Task requirements
Reproduce the lines below exactly, starting at the one containing "hosted in github" and stopping at the final line.

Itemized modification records
•••••

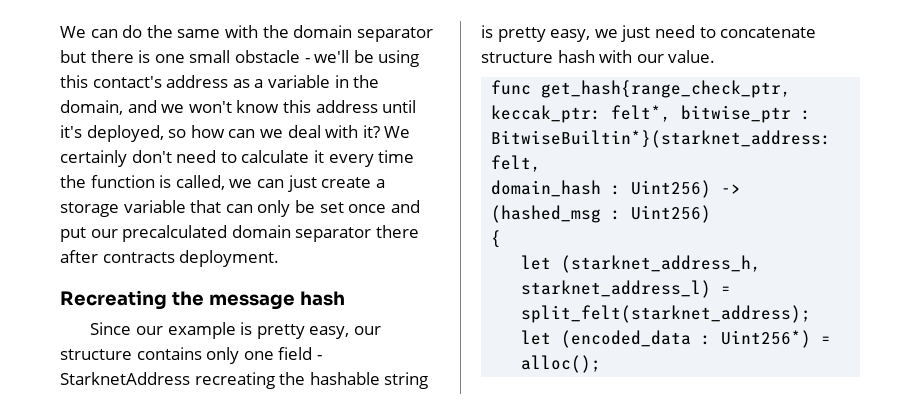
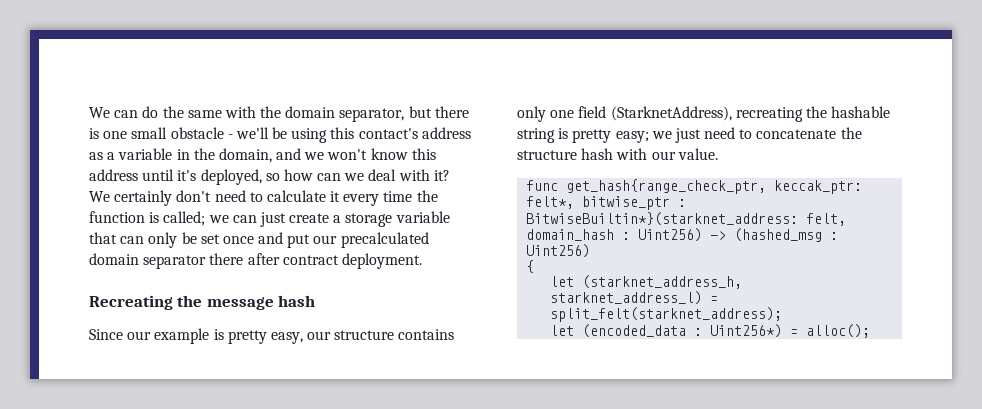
- We can do the same with the domain separator but there is one small obstacle - we'll be using this contact's address as a variable in the domain, and we won't know this address until it's deployed, so how can we deal with it?
+ We can do the same with the domain separator, but there is one small obstacle - we'll be using this contact's address as a variable in the domain, and we won't know this address until it's deployed, so how can we deal with it?
- We certainly don't need to calculate it every time the function is called, we can just create a storage variable that can only be set once and put our precalculated domain separator there after contracts deployment.
+ We certainly don't need to calculate it every time the function is called; we can just create a storage variable that can only be set once and put our precalculated domain separator there after contract deployment.
- Since our example is pretty easy, our structure contains only one field - StarknetAddress recreating the hashable string is pretty easy, we just need to concatenate structure hash with our value.
+ Since our example is pretty easy, our structure contains only one field (StarknetAddress), recreating the hashable string is pretty easy; we just need to concatenate the structure hash with our value.

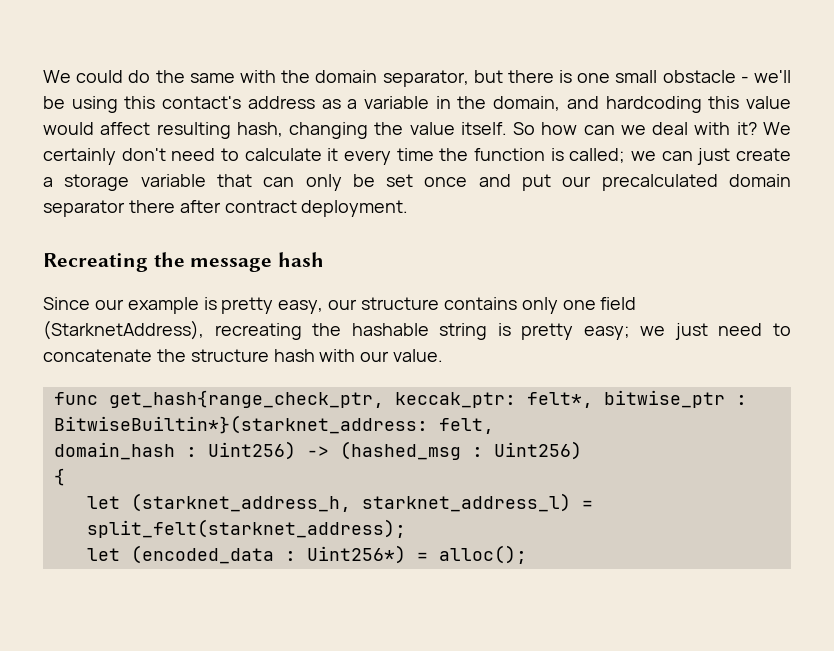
- We can do the same with the domain separator, but there is one small obstacle - we'll be using this contact's address as a variable in the domain, and we won't know this address until it's deployed, so how can we deal with it?
+ We could do the same with the domain separator, but there is one small obstacle - we'll be using this contact's address as a variable in the domain, and hardcoding this value would affect resulting hash, changing the value itself. So how can we deal with it?

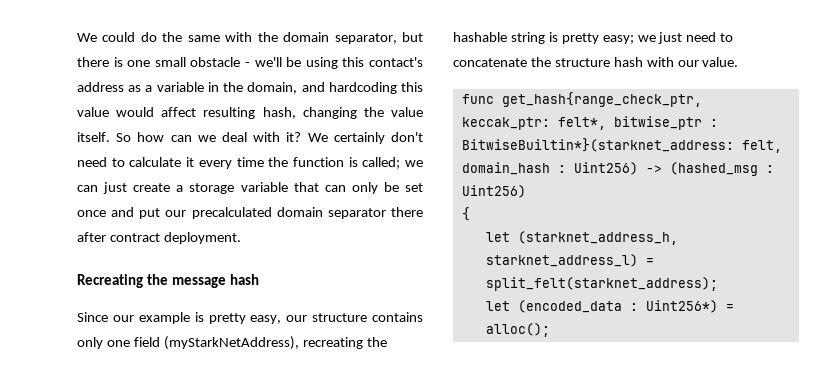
- Since our example is pretty easy, our structure contains only one field (StarknetAddress), recreating the hashable string is pretty easy; we just need to concatenate the structure hash with our value.
+ Since our example is pretty easy, our structure contains only one field (myStarkNetAddress), recreating the hashable string is pretty easy; we just need to concatenate the structure hash with our value.

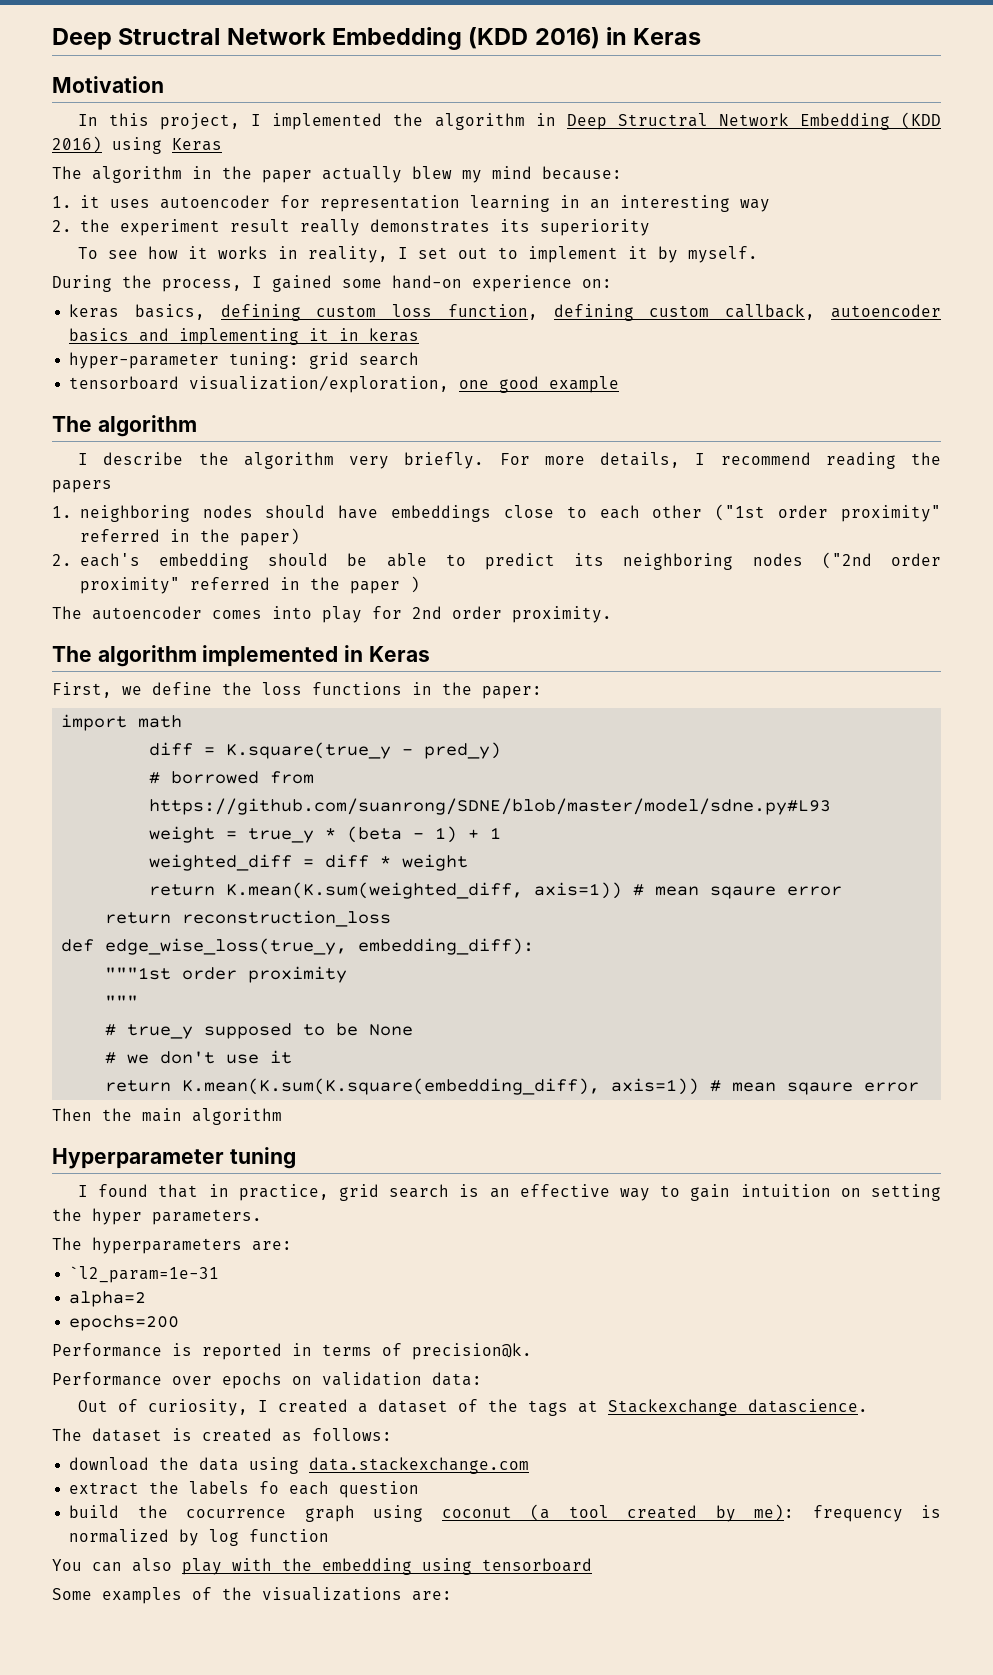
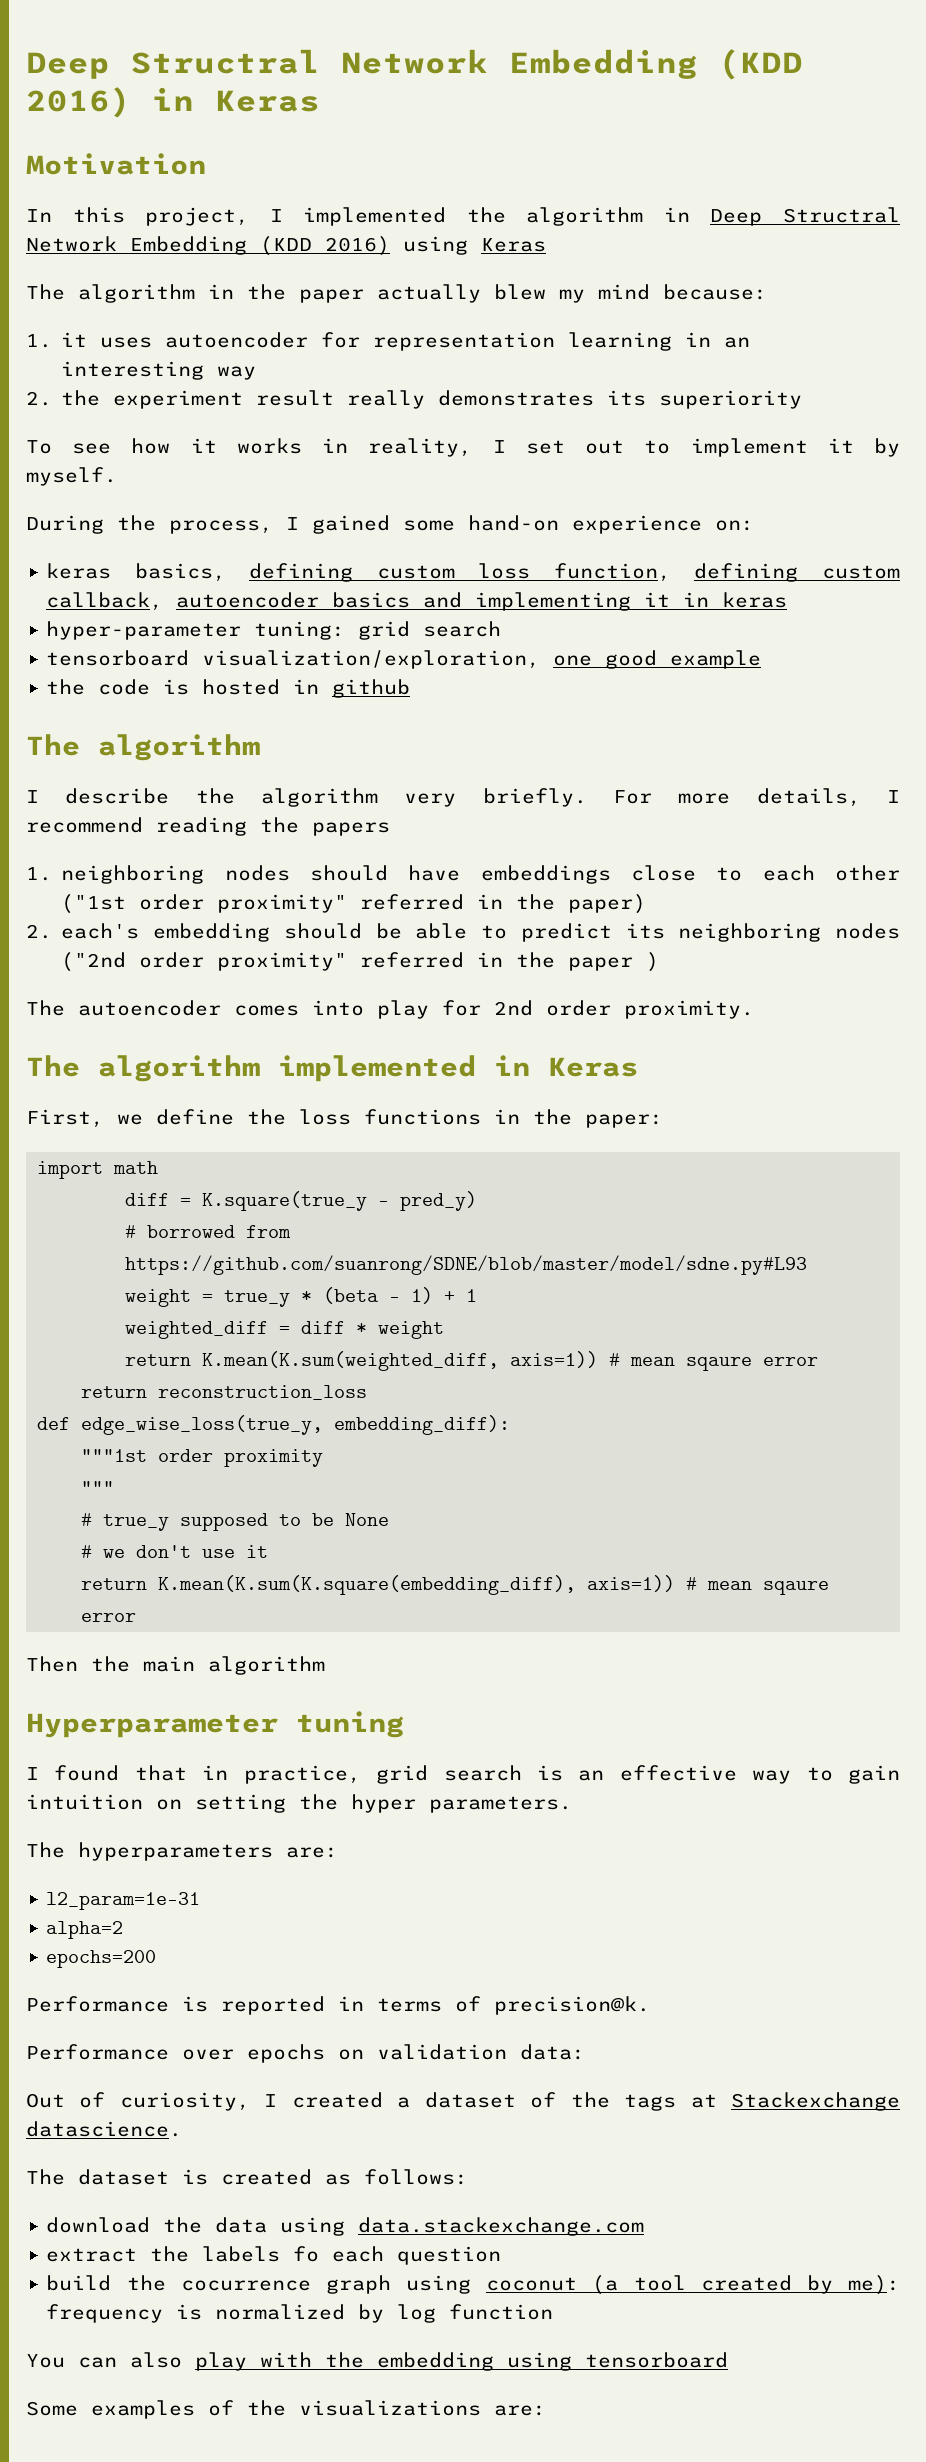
+ the code is hosted in github
- `l2_param=1e-31
+ l2_param=1e-31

•••••

Answer to this exercise
+ the code is hosted in github
- `l2_param=1e-31
+ l2_param=1e-31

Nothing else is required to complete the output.